Not surprisingly, 40 percent of respondents have struggled with their mental health over the past 12 months, with around 1 in 6 reporting it has been ‘not good’. General Managers are seemingly those finding the pressures impacting their mental health the most with 42 percent reporting a decline in the overall level of mental well-being since reopening. However, 60 percent of individuals report feeling ‘okay’ or ‘better’ about working in the industry, showing there is a large proportion of the workforce keen to stay.
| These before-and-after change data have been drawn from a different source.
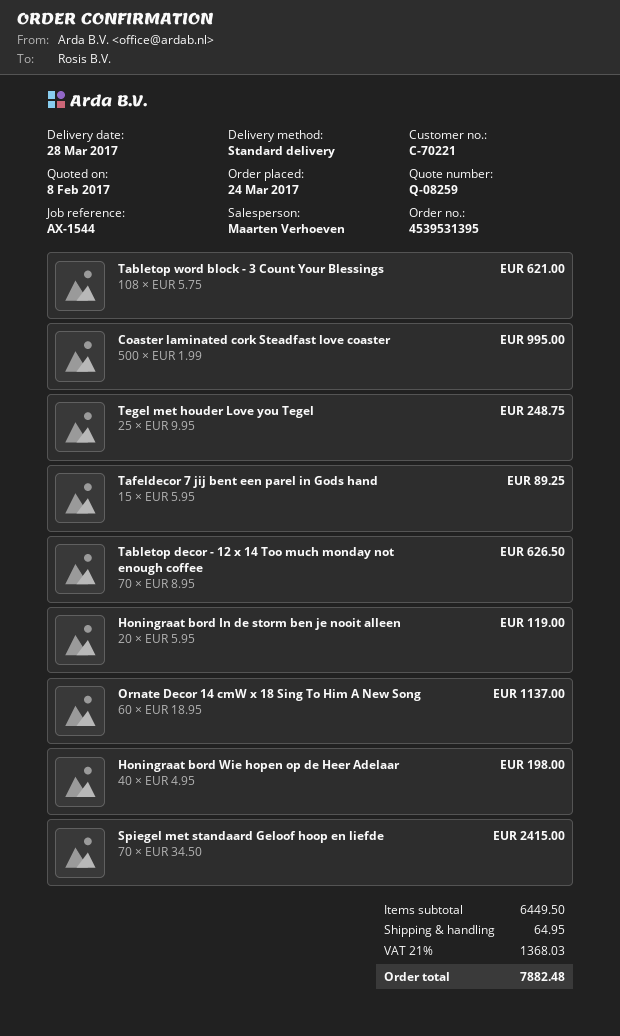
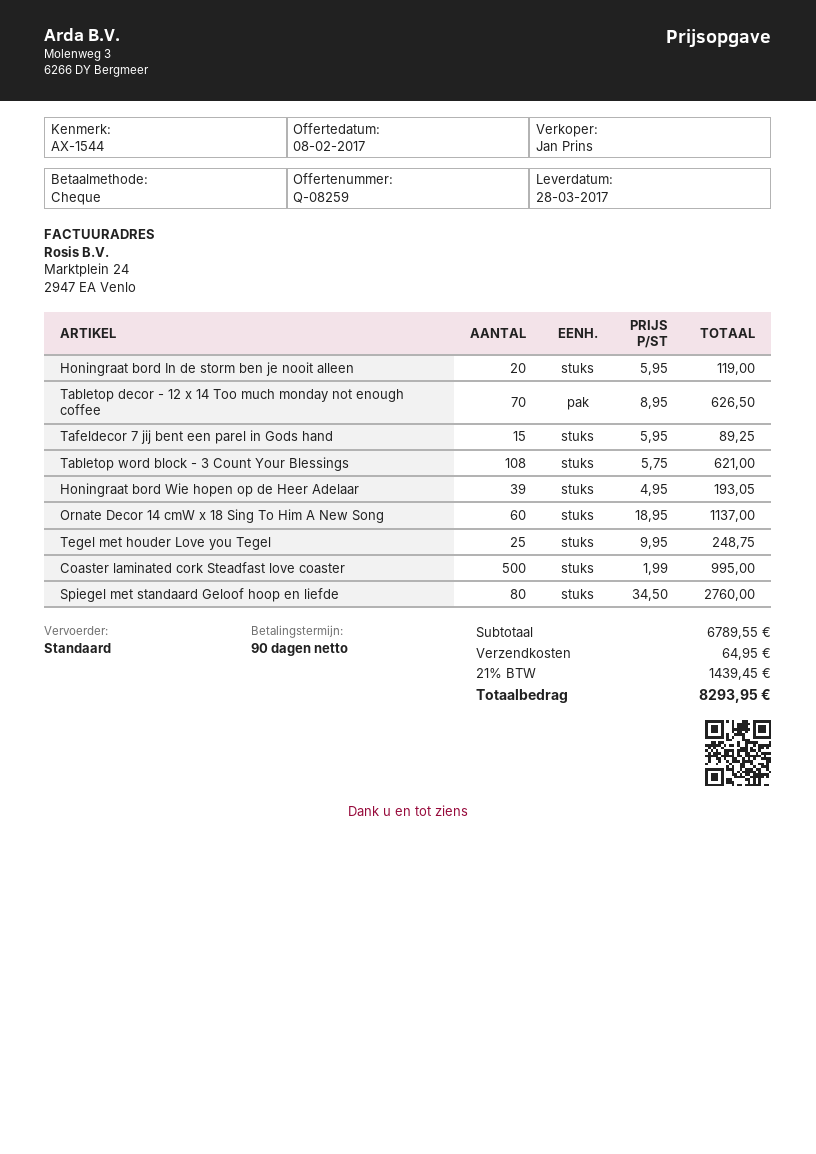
sales rep: Maarten Verhoeven -> Jan Prins
Honingraat bord Wie hopen op de Heer Adelaar: 40 x 4.95 = 198.00 -> 39 x 4.95 = 193.05
Spiegel met standaard Geloof hoop en liefde: 70 x 34.50 = 2415.00 -> 80 x 34.50 = 2760.00
subtotal: 6449.50 -> 6789.55
tax: 21% = 1368.03 -> 21% = 1439.45
total: 7882.48 -> 8293.95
“We’re seeing it all over the media, and we’re hearing it first-hand in the trade. The industry is facing a severe employment crisis right now, but what our survey has shown is that there is a way out of this. Hospitality 2.0 if you like, whereby we support our employees and give them a sustainable career choice,” commented Kris Hall, Founder of The Burnt Chef Project.
“There are achievable, mid-term solutions which can be implemented within the workplace to put the industry on the path to success. Yes, we’re facing a challenge, but we’re also faced with a huge opportunity to make a better environment within the industry. The impact of COVID-19 has been detrimental to the industry, but now is the time to knuckle down and invest in the business and primarily the people who are working in it.”